Fish born in Marine Protected Areas recruit outside of network

STATEWIDE—Scientists with the Southwest Fisheries Science Center and UC Santa Cruz found a direct link between California’s Marine Protected Areas (MPAs) and its hypothesized benefit, according to a report published in the journal, Molecular Ecology.

Kelp rockfish born in MPAs near Monterey Peninsula were found to recruit in areas outside of the protected area, the team of ecologists and geneticists found.

The MPA-born kelp rockfish were found in non-MPA and State Conservation Areas, the UC Santa Cruz and Southwest Fisheries Science Center study found. Commercial and recreation harvests are generally allowed in these non-MPA and State Conservation Areas.

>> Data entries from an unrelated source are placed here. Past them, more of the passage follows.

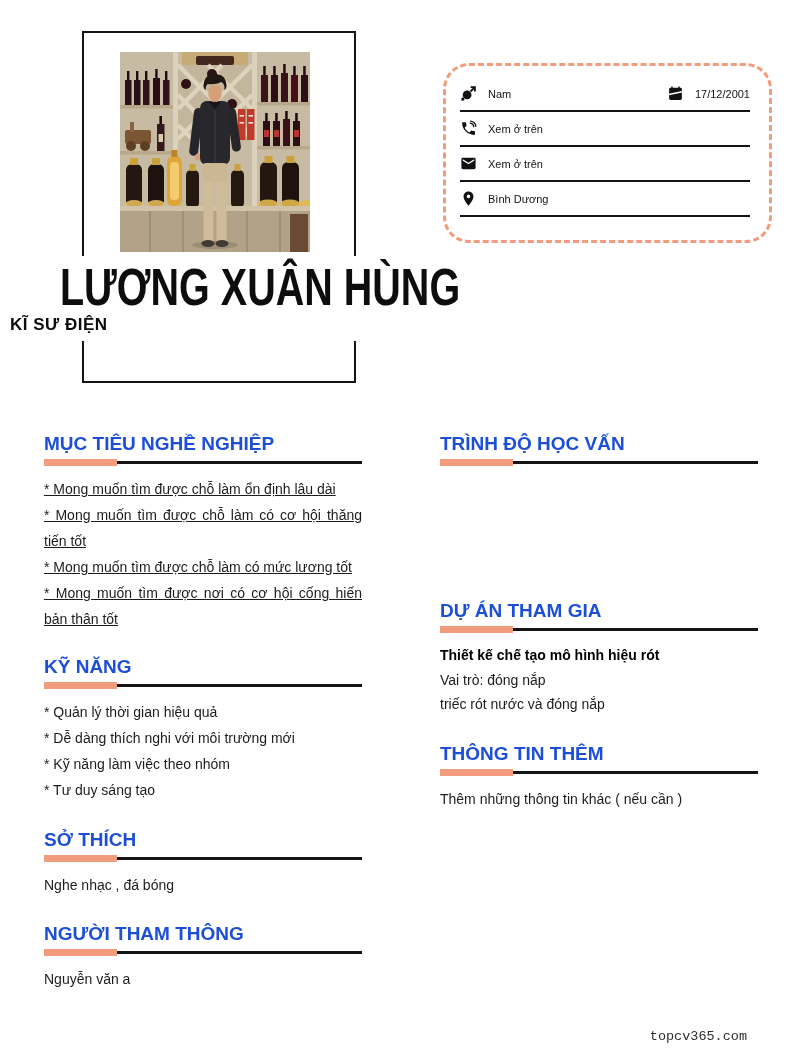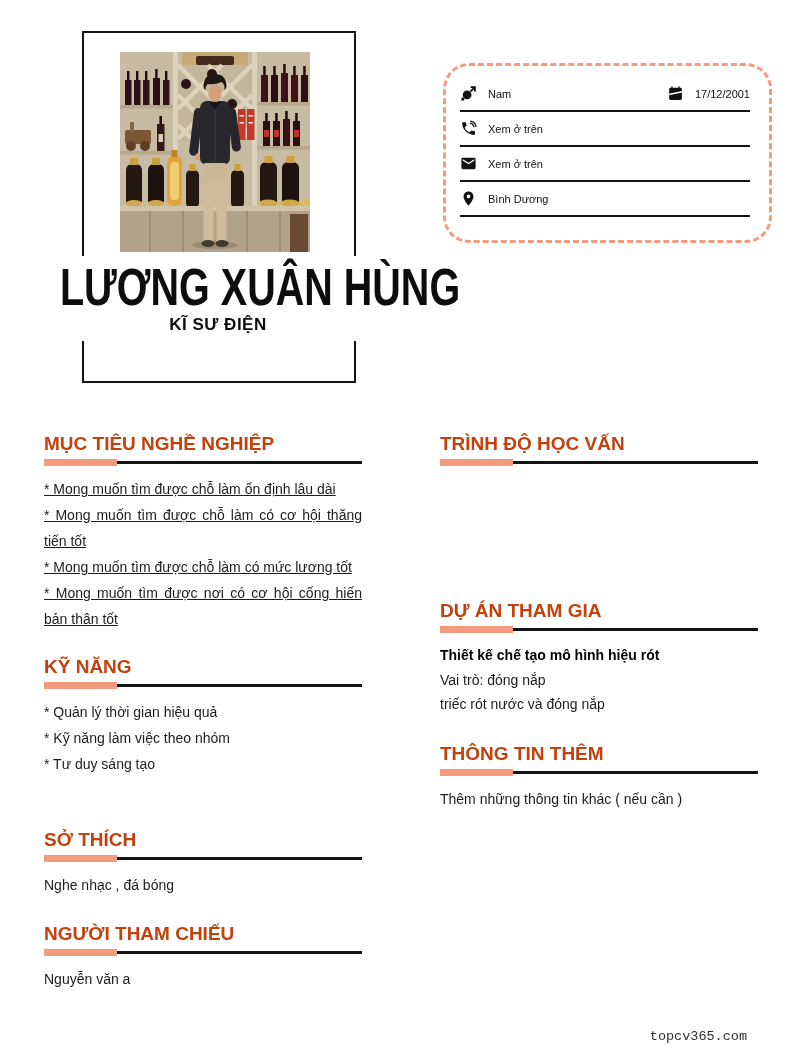"LƯƠNG XUÂN HÙNG" .name-block { text-align: center -> left }
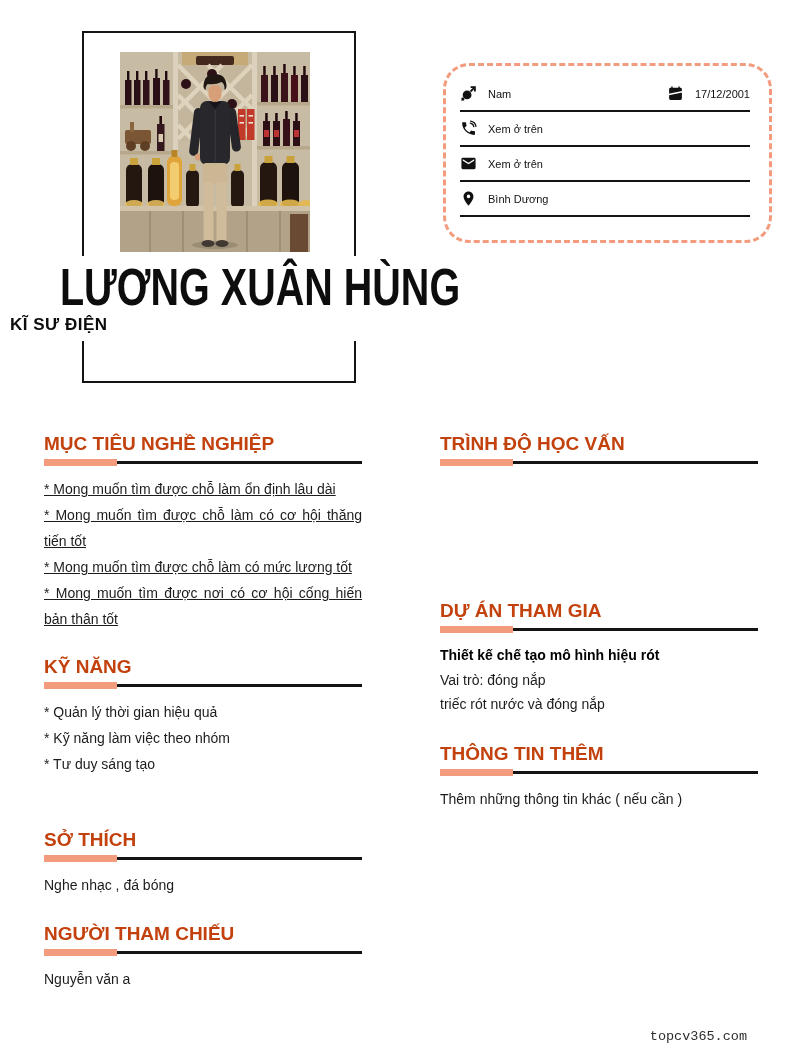"MỤC TIÊU NGHỀ NGHIỆP" .section h2 { color: #c2410c -> #1d4ed8 }
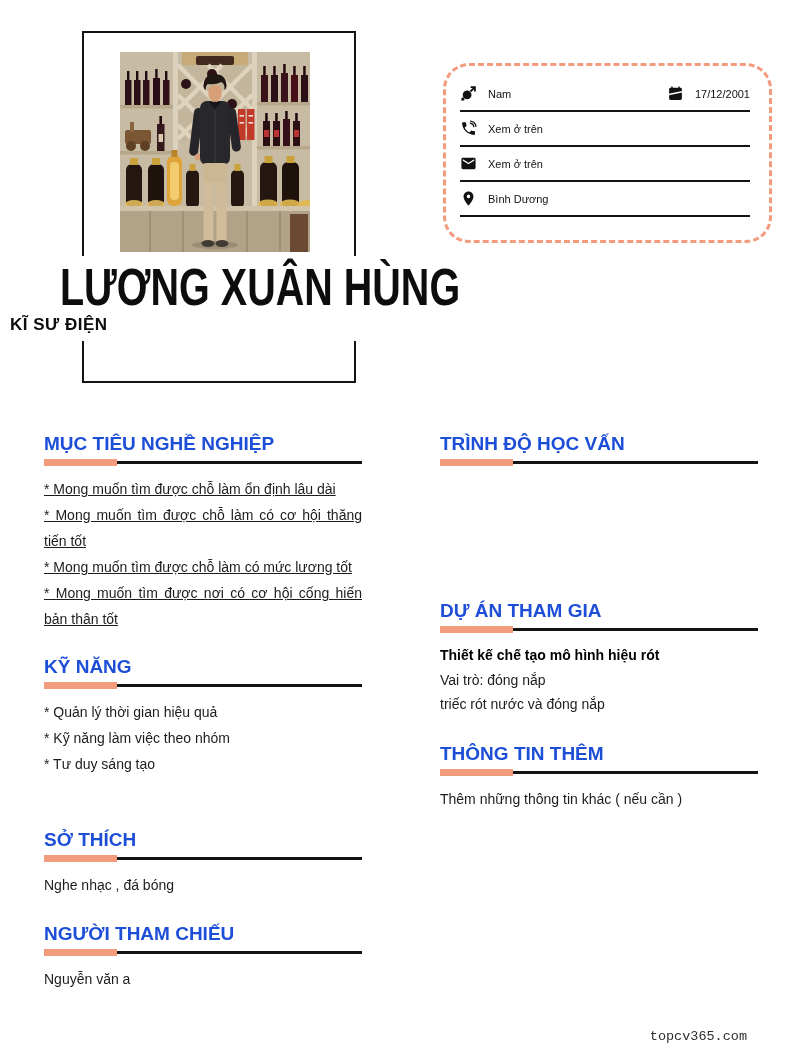"* Dễ dàng thích nghi" div { html: none -> <div>* Dễ dàng thích nghi với môi trường mới</div> }
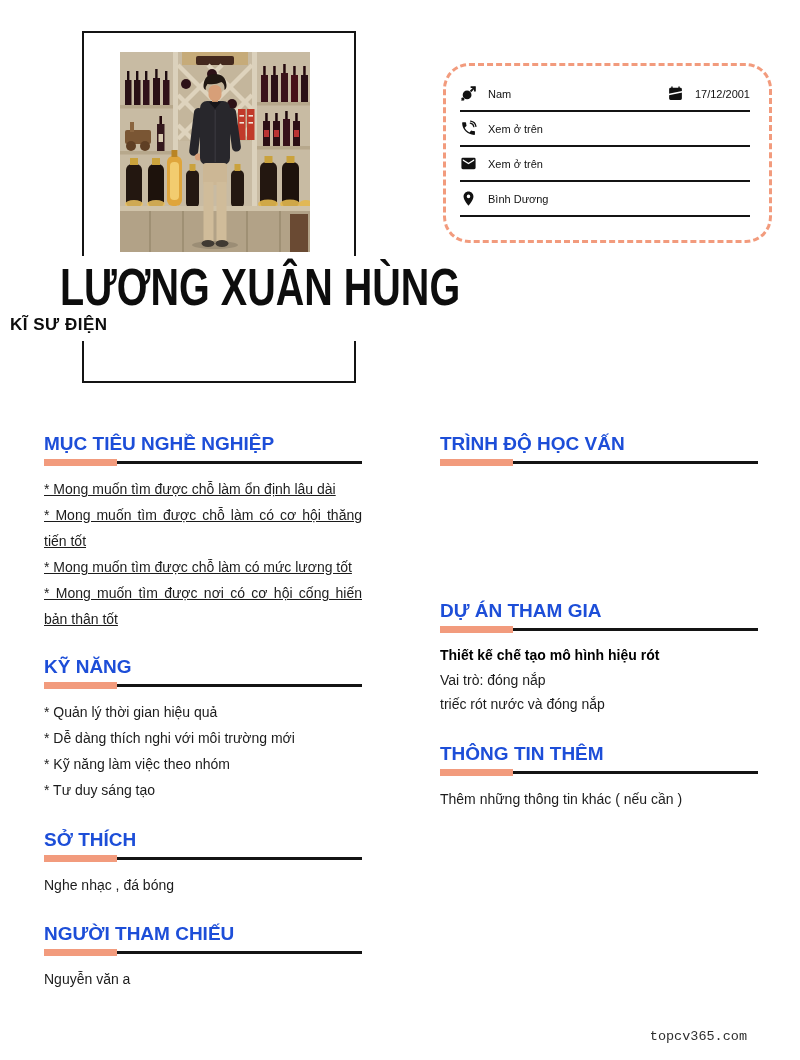"NGƯỜI THAM CHIẾU" h2 { text: CHIẾU -> THÔNG }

“Their study also found that fish born in MPAs dispersed to other nearby MPAs, demonstrating the network function of the MPA system in California,” a statement released by National Oceanic and Atmospheric Administration (NOAA) Fisheries. “While similar results have been reported from tropical reef MPAs, this is the first study to demonstrate such connectivity in a temperate marine ecosystem.”

Demonstrating a connection between protected and non-protected marine areas is one of the biggest challenges marine conservationists face, as it isn’t easy to track individual fish through marine environments.

“Tracking individual fish from birth through settlement into adult habitat is extremely difficult, due to both high mortality, and the enormous scale of marine habitat and fish populations,” NOAA Fisheries staff said in a statement about the study. “Further adding to the challenge is that rockfishes are part of a diverse group of closely related species that live in the same habitat and are extremely difficult to distinguish as juveniles.”

Researchers were able to overcome the practical challenge by implementing a technique called intergenerational genetic tagging, which uses gene data to identify pedigree relationships of tagged adult fish and their offspring.

Nearly 15,000 fish were sampled (non-lethally) over a four-year period. About 40 percent of the fish were identified as kelp rockfish, with eight of those sampled identified as parent-offspring pairs and 25 as pairs of full-siblings.

“Since kelp rockfish do not disperse after settlement into their adult kelp forest homes, a fact that was further confirmed by the team, the location of their settled offspring informs us about how far and to where juvenile kelp rockfish disperse,” NOAA Fisheries staff stated.

John Carlos Garza of Southwest Fisheries Science Center and Mark Carr and UC Santa Cruz led the research team.